İlişkisel bir veritabanı, formatta yapılandırılmıştır ve depolanan tüm veri öğelerinin birbirleriyle önceden tanımlanmış ilişkileri vardır.

SQL, Yapılandırılmış Sorgu Dili anlamına gelir ve ilişkisel veritabanlarını sorgulamak ve bunlarla etkileşim kurmak için kullanılan dildir .

SQL sorguları yazarak veriler üzerinde CRUD (Oluştur, Oku, Güncelle ve Sil) işlemlerini gerçekleştirebilirsiniz.

SQL öğrenmek için aşağıdaki kaynaklara göz atın:

Programlama Dili Bilgisi

Veritabanlarını daha fazla organize etmek ve manipüle etmek için veri analistleri bir programlama dili bilmekten yararlanır.

Veri analizi alanında kullanılan en popüler iki tanesi Python ve R.

Python genel amaçlı bir programlama dilidir ve İngilizce’ye benzeyen söz dizimi sayesinde yeni başlayanlar için oldukça uygundur. Aynı zamanda veri analizi için en çok kullanılan teknik araçlardan biridir.

Python, Pandas ve NumPy gibi veri işleme için ve ayrıca Matplotlib gibi veri görselleştirme için çok sayıda paket ve kitaplık sunar.

Başlamak için, öncelikle tam bir acemi olarak Python’u nasıl öğreneceğinizi görün .

Temelleri anladıktan sonra Pandalar, NumPy ve Matplotlib hakkında bilgi edinebilirsiniz.

İşte başlamanıza yardımcı olacak bazı kaynaklar:

R, istatistiksel analiz ve veri analizi için kullanılan bir dildir. Bununla birlikte, Python kadar yeni başlayanlar için uygun değildir.

Öğrenmeye başlamak için aşağıdaki kurslara göz atın:

Veri görselleştirme araçları konusunda bilgi sahibi

Veri görselleştirme, verilerin grafiksel olarak yorumlanması ve sunulmasıdır.

Bu, diğer ekip üyeleri ve önemli paydaşlarla kolayca paylaşılabilen grafikler, çizelgeler, etkileşimli panolar veya haritalar oluşturmayı içerir.
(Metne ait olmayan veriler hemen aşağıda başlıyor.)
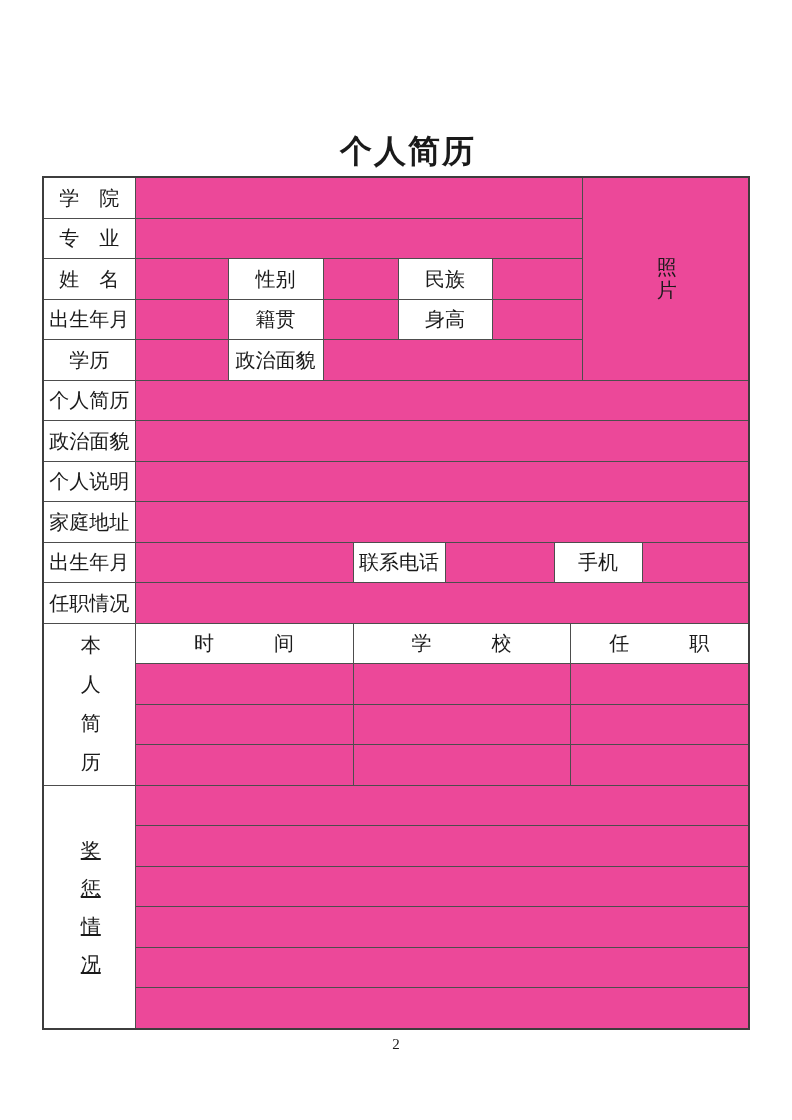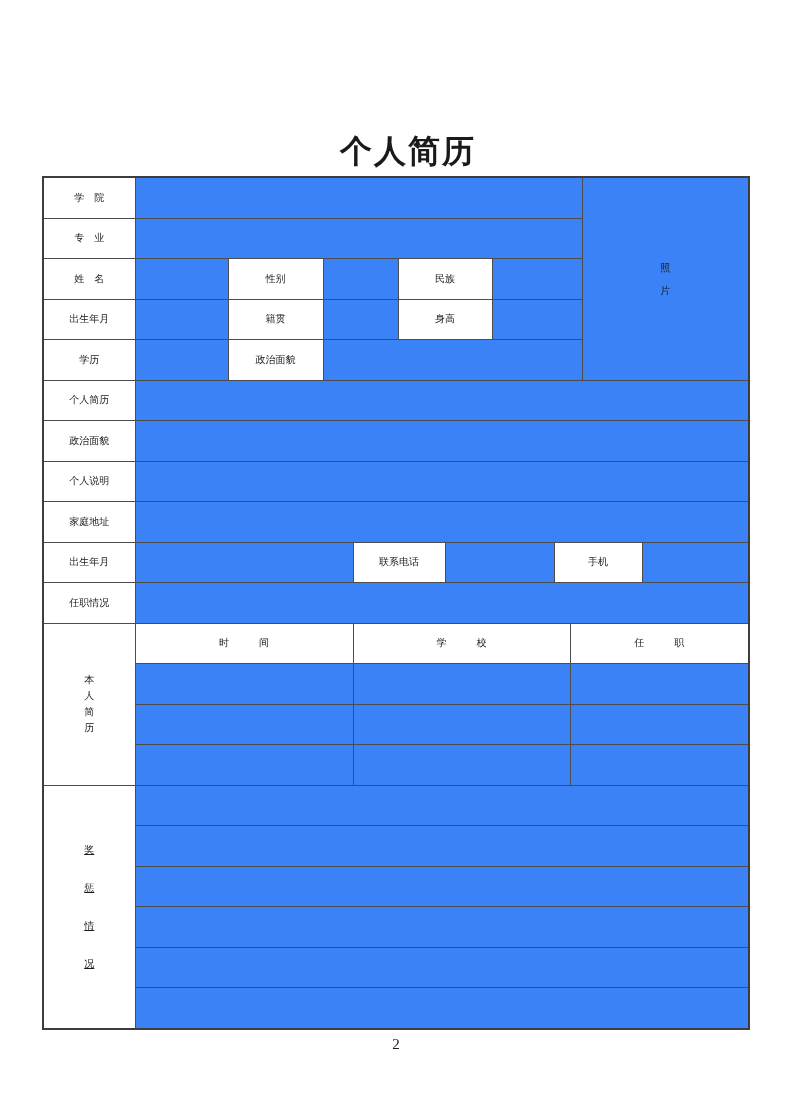"学 院" table.form td { font-size: 10px -> 20px }
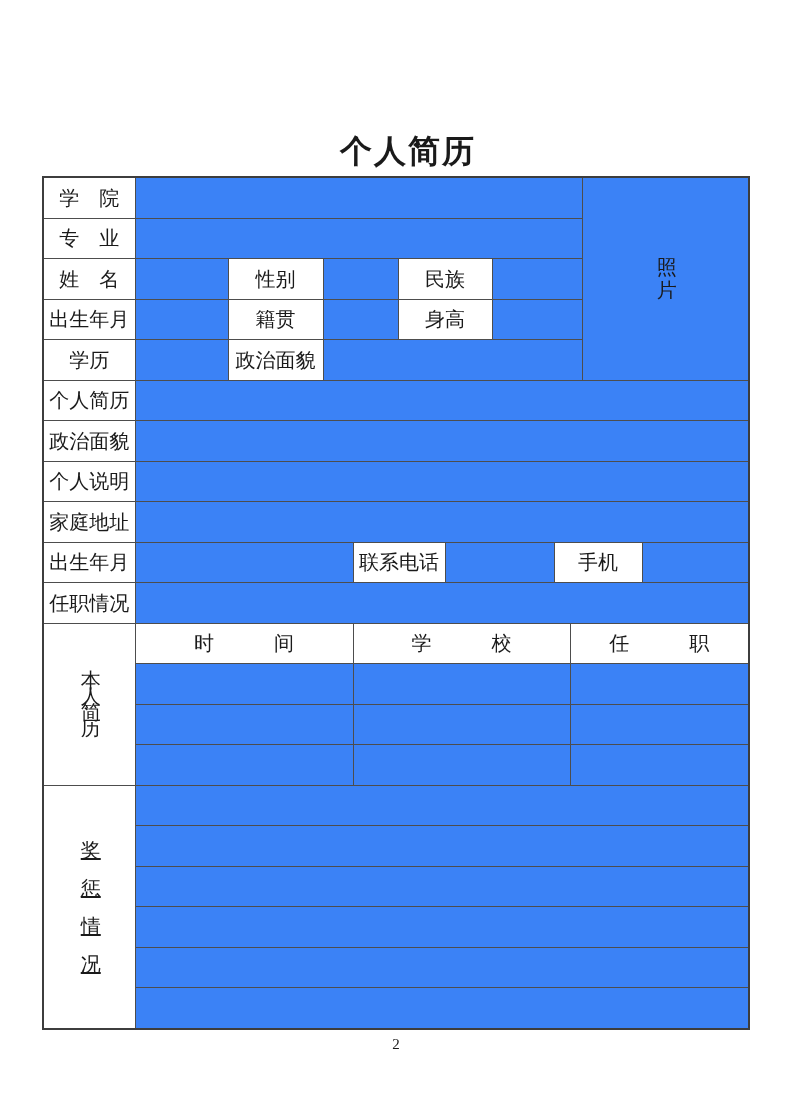"照片" td.val { background: #3b82f6 -> #ec4899 }
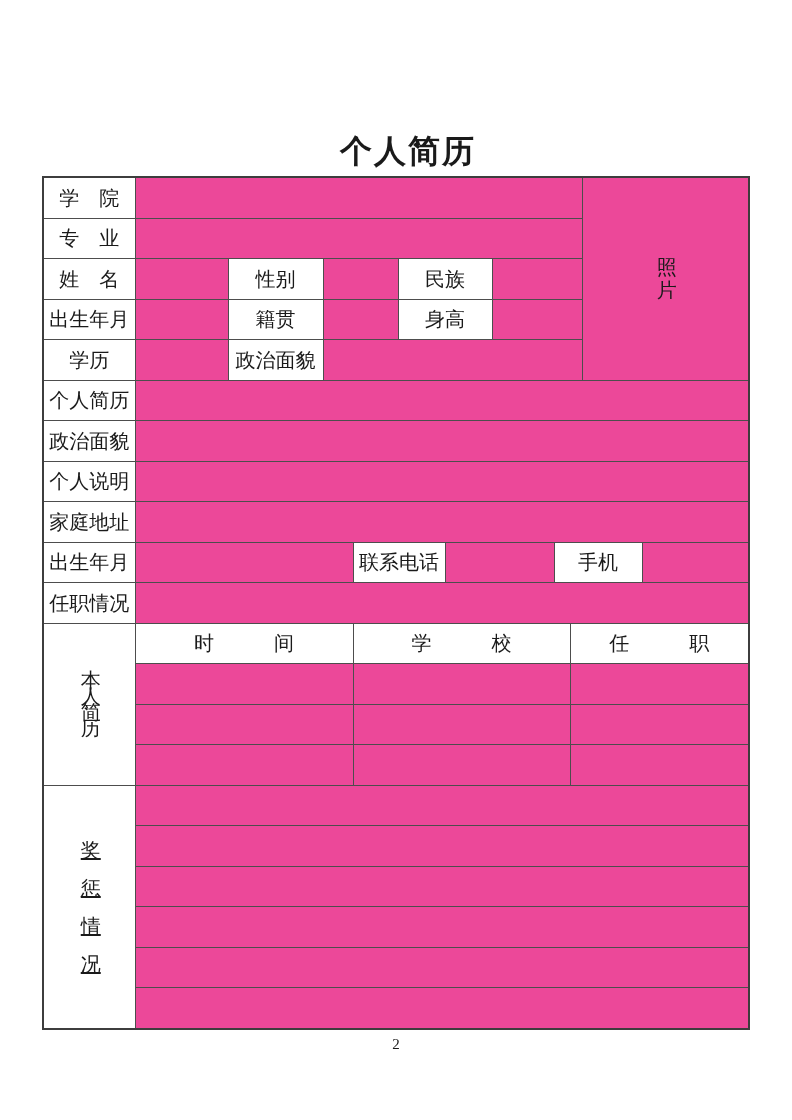"本人简历" .vtext.resume-label { line-height: 16px -> 39px }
Veri görselleştirme araçları, esasen verilerle bir hikaye anlatmak ve karar vermeyi yönlendirmek için kullanılır.

Kullanılan en popüler veri görselleştirme araçlarından biri Tableau’dur.

Tableau’yu öğrenmek için aşağıdaki kursa göz atın:

Excel bilgisi

Excel, Veri analizinde kullanılan en önemli araçlardan biridir.

Verileri depolamak, yapılandırmak ve biçimlendirmek, hesaplamalar yapmak, verileri özetlemek ve eğilimleri belirlemek, verileri kategorilere ayırmak ve raporlar oluşturmak için kullanılır.

Tablolar ve grafikler oluşturmak için Excel’i de kullanabilirsiniz.

Excel’in nasıl kullanılacağını öğrenmek için aşağıdaki kurslara göz atın:

Çözüm

Bu, makalenin sonunu işaret ediyor – sonuna kadar getirdiğiniz için çok teşekkür ederim!

Umarım bu kılavuz yardımcı olmuştur ve size veri analizinin ne olduğu, neden önemli olduğu ve alana girmek için hangi becerilere ihtiyacınız olduğu konusunda fikir vermiştir.

Okuduğunuz için teşekkürler!

Makalenin orjinal kaynağını bu linkten oluyabilirsiniz.

Tüm yazılarımızı buradan okuyabilirsiniz.

Bir yanıt yazın

E-posta adresiniz yayınlanmayacak. Gerekli alanlar * ile işaretlenmişlerdir

Bu site, istenmeyenleri azaltmak için Akismet kullanıyor. Yorum verilerinizin nasıl işlendiği hakkında daha fazla bilgi edinin.